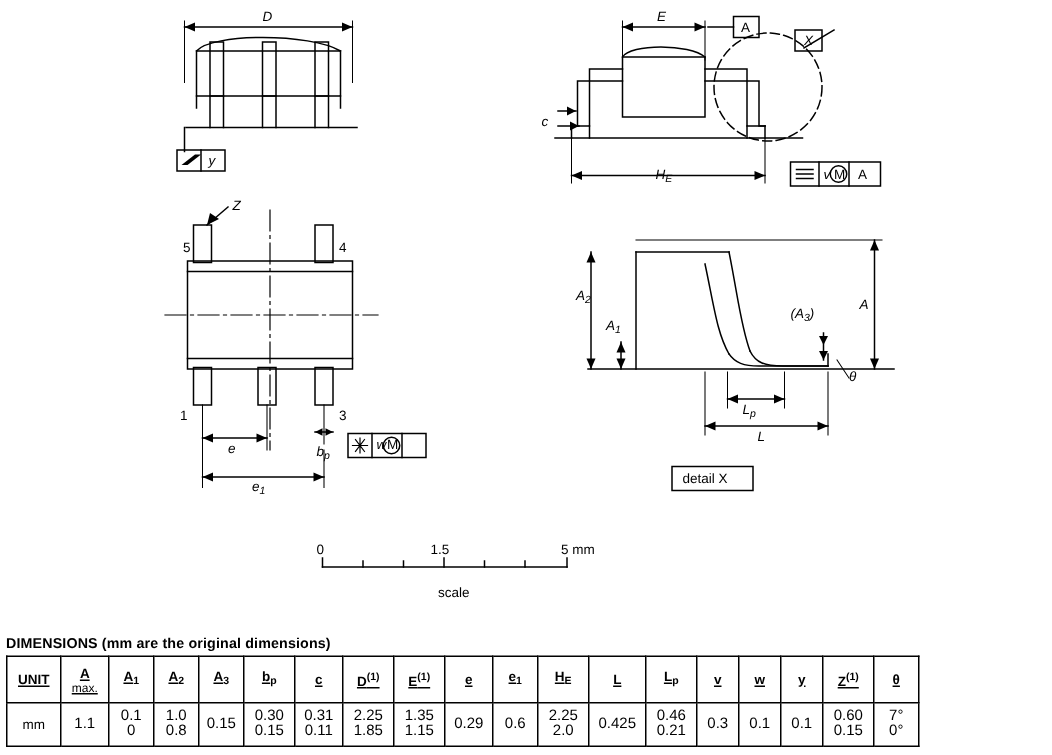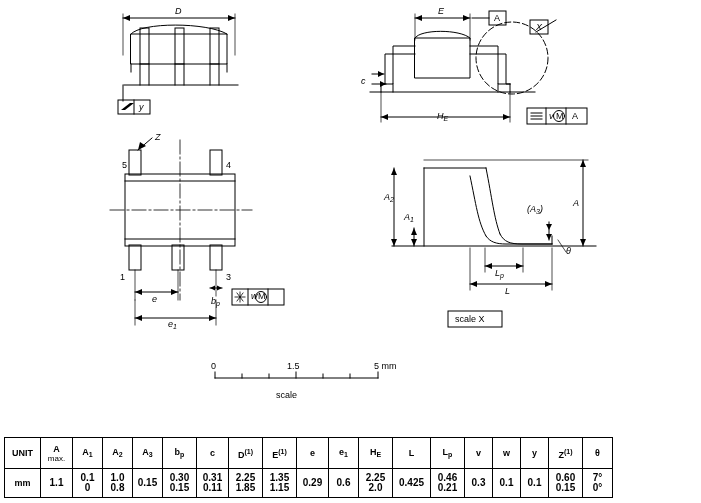"scale X" div.lbl { text: scale -> detail }
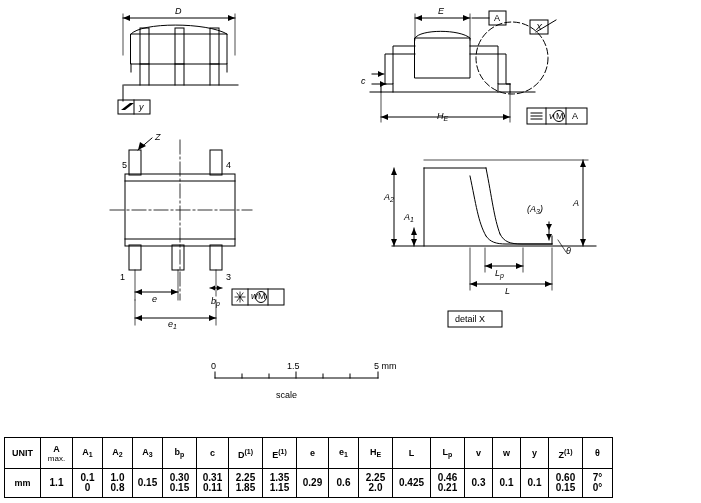"scale" div.scalelbl { left: 276px -> 292px }
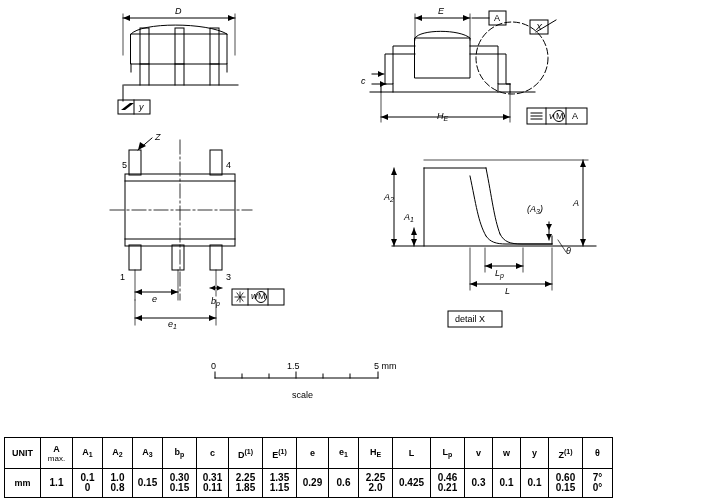"DIMENSIONS (mm are the original" div.dimtitle { html: none -> <div>DIMENSIONS (mm are the original dimensions)</div> }
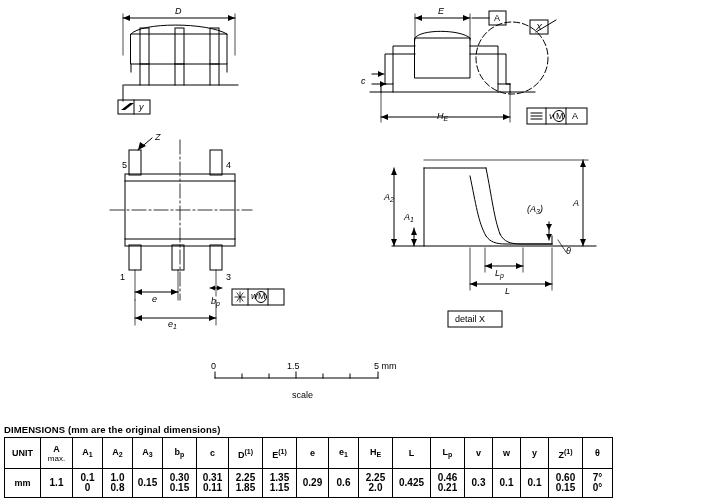"UNIT" table.dims thead th { text-decoration: none -> underline }
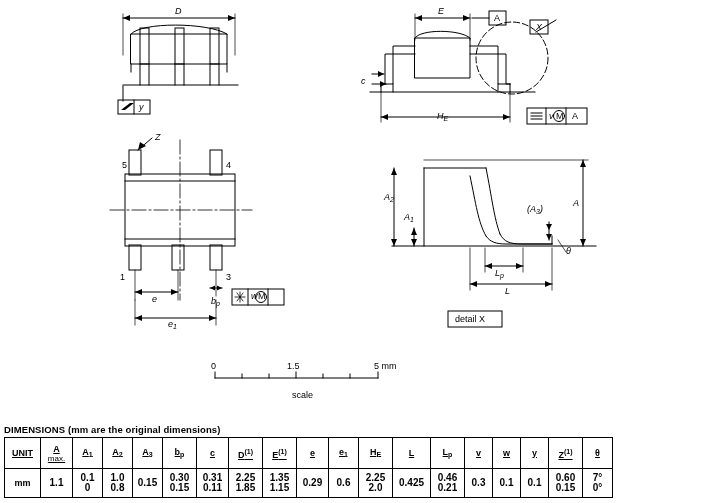"mm" table.dims th, table.dims td { font-weight: bold -> normal }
-*-
Write out the material above precisely, leaving each picture behind.

— EXPECTED OUTPUT —
"scale X" div.lbl { text: scale -> detail }
"scale" div.scalelbl { left: 276px -> 292px }
"DIMENSIONS (mm are the original" div.dimtitle { html: none -> <div>DIMENSIONS (mm are the original dimensions)</div> }
"UNIT" table.dims thead th { text-decoration: none -> underline }
"mm" table.dims th, table.dims td { font-weight: bold -> normal }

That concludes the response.